== Description of the task ==
Pictures are to be omitted, and every entry below is to be restated exactly.

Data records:
━━━━━━
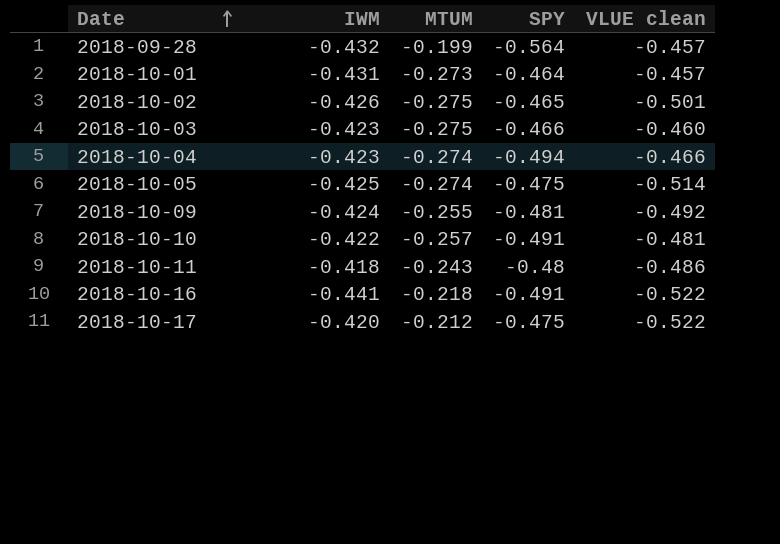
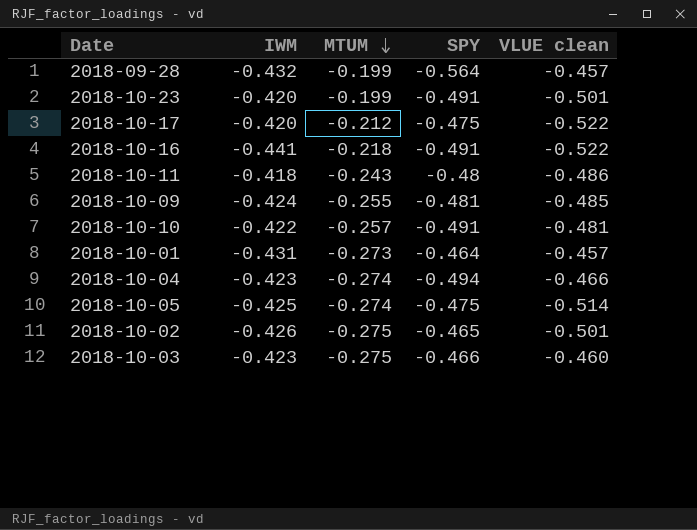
row order: Date ascending -> MTUM descending
row 2018-10-23: none -> -0.420 | -0.199 | -0.491 | -0.501
2018-10-09 | VLUE clean: -0.492 -> -0.485

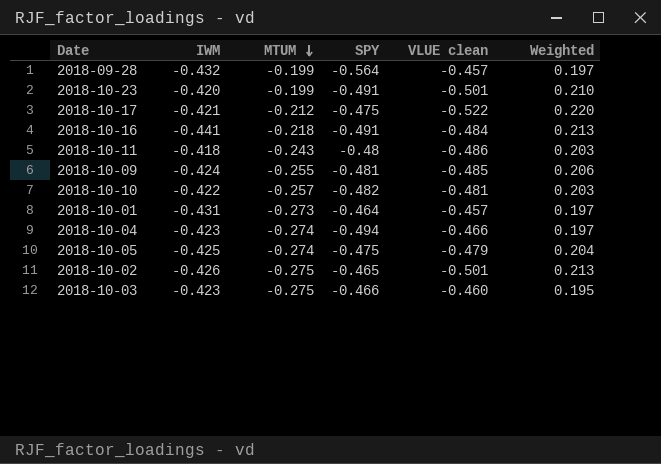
column Weighted | formula: none -> [IWM] * [VLUE clean]
2018-10-17 | IWM: -0.420 -> -0.421
2018-10-16 | VLUE clean: -0.522 -> -0.484
2018-10-10 | SPY: -0.491 -> -0.482
2018-10-05 | VLUE clean: -0.514 -> -0.479

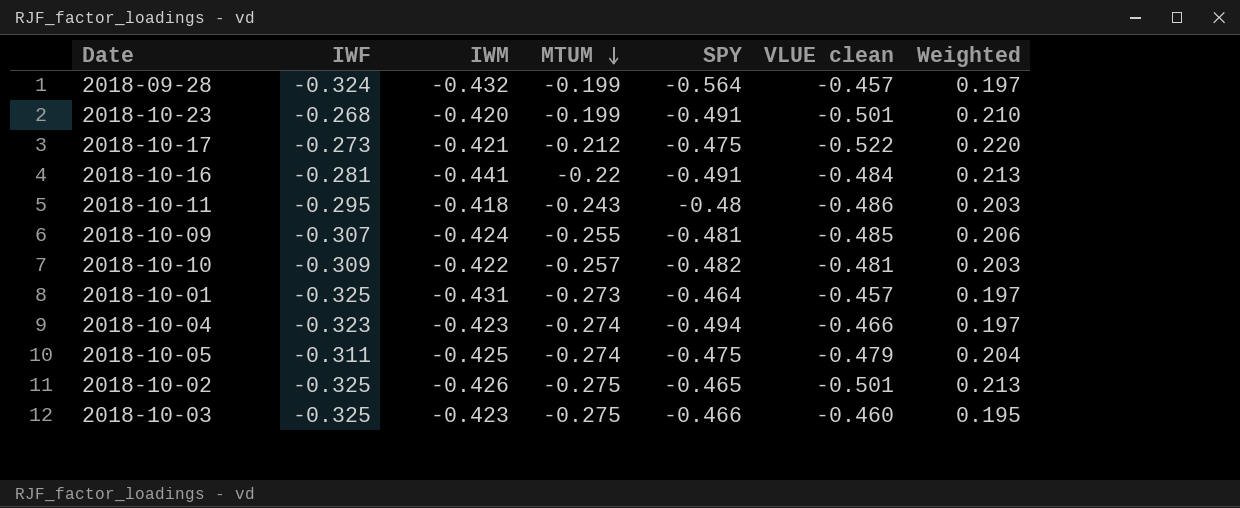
column IWF | position: none -> 2
2018-10-16 | MTUM: -0.218 -> -0.22

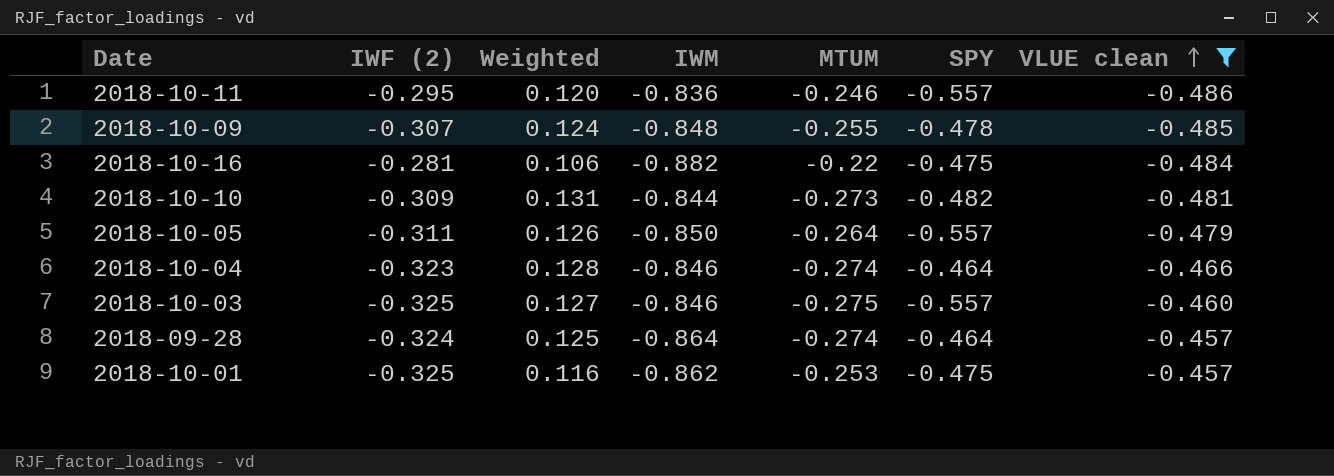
filter: none -> VLUE clean >= -0.486
row order: MTUM descending -> VLUE clean ascending
column name: IWF -> IWF (2)
column Weighted | formula: [IWM] * [VLUE clean] -> [MTUM] * [VLUE clean]
column Weighted | position: 7 -> 3
2018-10-11 | IWM: -0.418 -> -0.836
2018-10-11 | MTUM: -0.243 -> -0.246
2018-10-11 | SPY: -0.48 -> -0.557
2018-10-09 | IWM: -0.424 -> -0.848
2018-10-09 | SPY: -0.481 -> -0.478
2018-10-16 | IWM: -0.441 -> -0.882
2018-10-16 | SPY: -0.491 -> -0.475
2018-10-10 | IWM: -0.422 -> -0.844
2018-10-10 | MTUM: -0.257 -> -0.273
2018-10-05 | IWM: -0.425 -> -0.850
2018-10-05 | MTUM: -0.274 -> -0.264
2018-10-05 | SPY: -0.475 -> -0.557
2018-10-04 | IWM: -0.423 -> -0.846
2018-10-04 | SPY: -0.494 -> -0.464
2018-10-03 | IWM: -0.423 -> -0.846
2018-10-03 | SPY: -0.466 -> -0.557
2018-09-28 | IWM: -0.432 -> -0.864
2018-09-28 | MTUM: -0.199 -> -0.274
2018-09-28 | SPY: -0.564 -> -0.464
2018-10-01 | IWM: -0.431 -> -0.862
2018-10-01 | MTUM: -0.273 -> -0.253
2018-10-01 | SPY: -0.464 -> -0.475

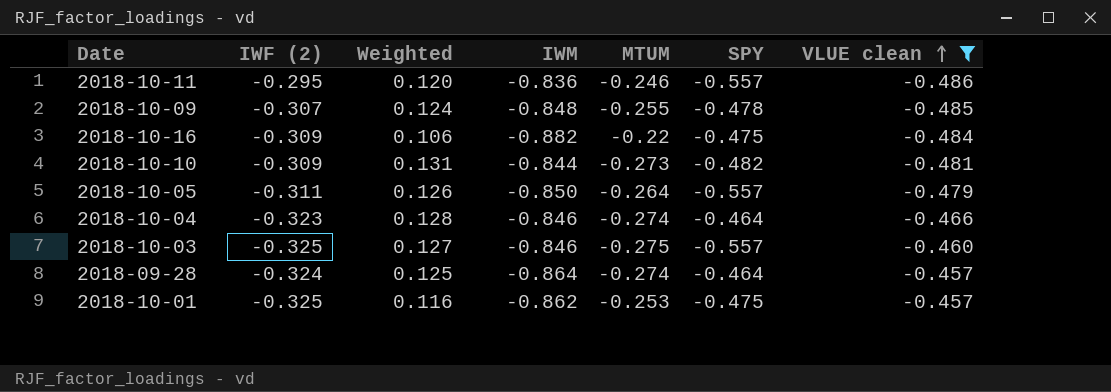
2018-10-16 | IWF (2): -0.281 -> -0.309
━━━━━━
== Task solution ==
row order: Date ascending -> MTUM descending
row 2018-10-23: none -> -0.420 | -0.199 | -0.491 | -0.501
2018-10-09 | VLUE clean: -0.492 -> -0.485

column Weighted | formula: none -> [IWM] * [VLUE clean]
2018-10-17 | IWM: -0.420 -> -0.421
2018-10-16 | VLUE clean: -0.522 -> -0.484
2018-10-10 | SPY: -0.491 -> -0.482
2018-10-05 | VLUE clean: -0.514 -> -0.479

column IWF | position: none -> 2
2018-10-16 | MTUM: -0.218 -> -0.22

filter: none -> VLUE clean >= -0.486
row order: MTUM descending -> VLUE clean ascending
column name: IWF -> IWF (2)
column Weighted | formula: [IWM] * [VLUE clean] -> [MTUM] * [VLUE clean]
column Weighted | position: 7 -> 3
2018-10-11 | IWM: -0.418 -> -0.836
2018-10-11 | MTUM: -0.243 -> -0.246
2018-10-11 | SPY: -0.48 -> -0.557
2018-10-09 | IWM: -0.424 -> -0.848
2018-10-09 | SPY: -0.481 -> -0.478
2018-10-16 | IWM: -0.441 -> -0.882
2018-10-16 | SPY: -0.491 -> -0.475
2018-10-10 | IWM: -0.422 -> -0.844
2018-10-10 | MTUM: -0.257 -> -0.273
2018-10-05 | IWM: -0.425 -> -0.850
2018-10-05 | MTUM: -0.274 -> -0.264
2018-10-05 | SPY: -0.475 -> -0.557
2018-10-04 | IWM: -0.423 -> -0.846
2018-10-04 | SPY: -0.494 -> -0.464
2018-10-03 | IWM: -0.423 -> -0.846
2018-10-03 | SPY: -0.466 -> -0.557
2018-09-28 | IWM: -0.432 -> -0.864
2018-09-28 | MTUM: -0.199 -> -0.274
2018-09-28 | SPY: -0.564 -> -0.464
2018-10-01 | IWM: -0.431 -> -0.862
2018-10-01 | MTUM: -0.273 -> -0.253
2018-10-01 | SPY: -0.464 -> -0.475

2018-10-16 | IWF (2): -0.281 -> -0.309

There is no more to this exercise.